Sidmouth screenwriter’s art swansong for charity

PUBLISHED: 14:17 13 May 2013 | UPDATED: 14:17 13 May 2013

Shelley Griffiths pictured in her studio with the screenplay that has seen her semi-retire from art. Picture by Alex Walton. Ref shs 9000-15-13AW

Shelley Griffiths pictured in her studio with the screenplay that has seen her semi-retire from art. Picture by Alex Walton. Ref shs 9000-15-13AW

Archant

A TOP painter turned screenwriter’s swansong with art will benefit a cause close to her heart this week.

Shelley Griffiths, who has produced international best-selling abstract impressionist works under the name Laurie Maitland, has organised a special event to boost the Sid Valley Food Bank.

Her week-long charity exhibition is taking place at Kennaway House, from 10am to 4pm excluding Sunday, to mark her semi-retirement from art.

It will culminate with a gala evening and grand auction from 6pm to 9pm next Saturday, May 18, with special guest Vicki Campbell singing a vintage-style set.

The Herald reported last month how mum-of-one Shelley, 43, is set to swap canvasses for the silver screen after her first script caught the eye of an award-winning director and producer.

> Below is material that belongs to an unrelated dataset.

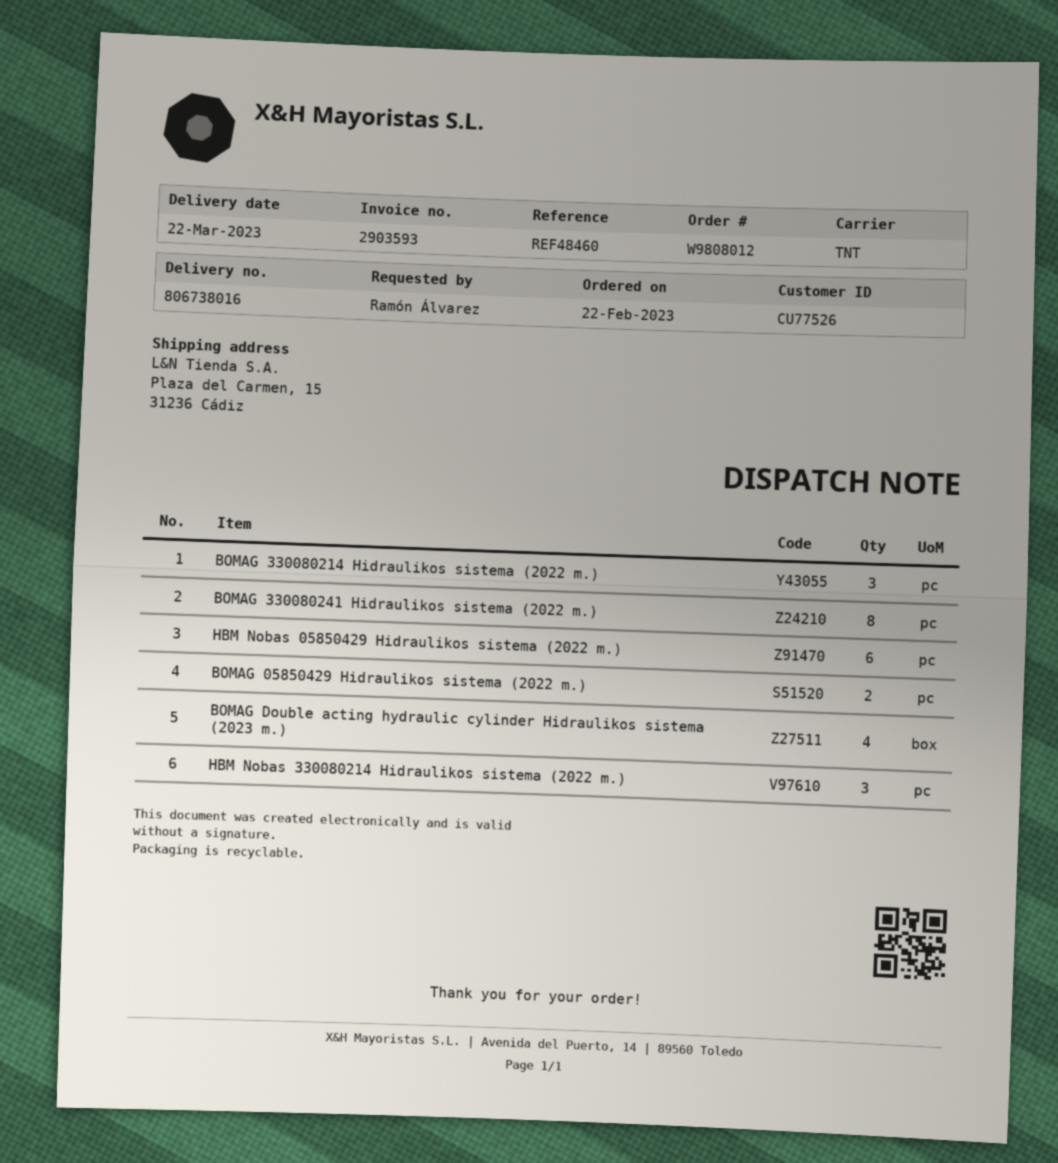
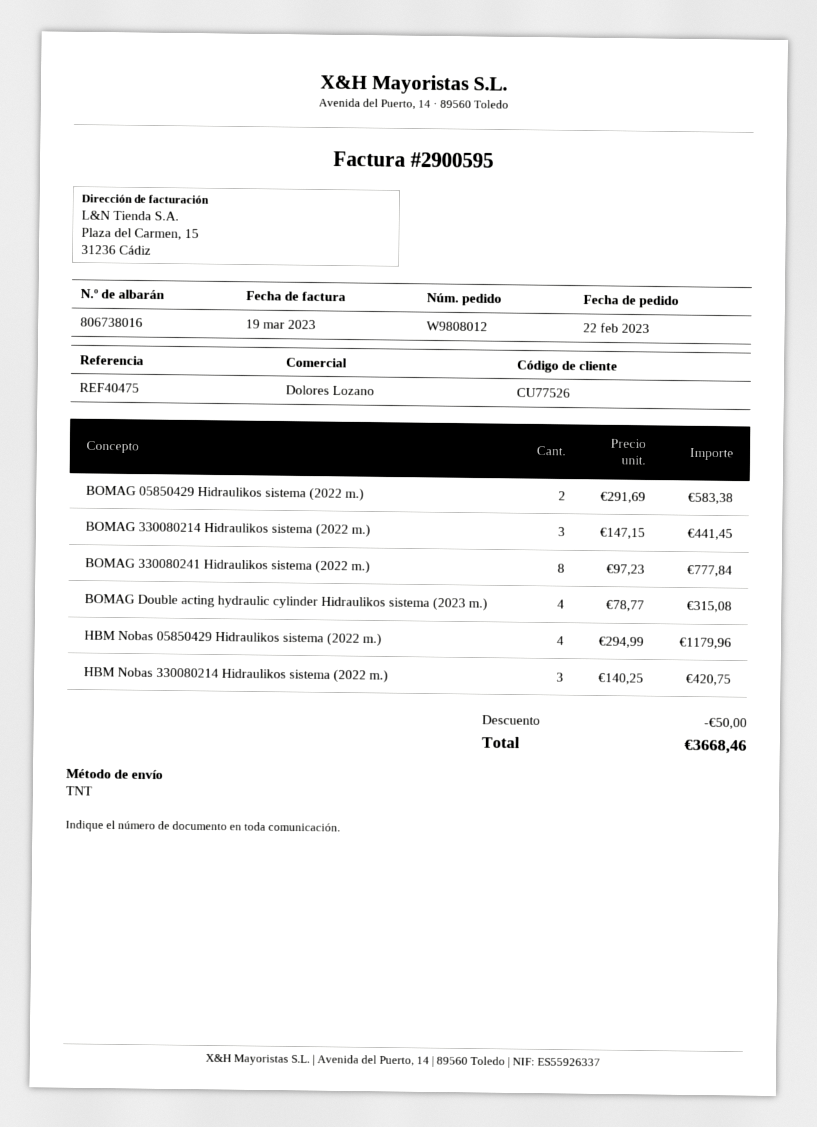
invoice number: 2903593 -> 2900595
reference: REF48460 -> REF40475
HBM Nobas 05850429 Hidraulikos sistema (2022 m.): 6 -> 4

She will hang up her brushes to concentrate on East Devon-based Summer at the Mill and other writing projects.

“The charity exhibition is a clear-out with the aim of raising money for the Sid Valley Food Bank and helping me move out of my studio,” said Shelley.

“I chose the food bank because it is a local charity who are doing fantastic job, going above and beyond just doing the bare essentials. A friend of mine in Sidmouth was struggling and couldn’t make it to the Friday opening to get food, so Anne-Marie [Jones] from the food bank filled a bag of food for her and her little boy, and took it to her. It wasn’t just tins and the long-life foodstuffs but fresh food too like eggs, bread and milk - things that cost money and don’t go into the food bins. They need cash to buy these things, so that’s why I chose them.

“Sid Valley Food Bank is a proper old- fashioned charity where every penny goes to the cause.”

Shelley grew up in London in the 1970s when times were tough and her family received charity food boxes once a week for a short time.

“We couldn’t have done without it,” she said.

“I like the idea that I can help do the same for others.”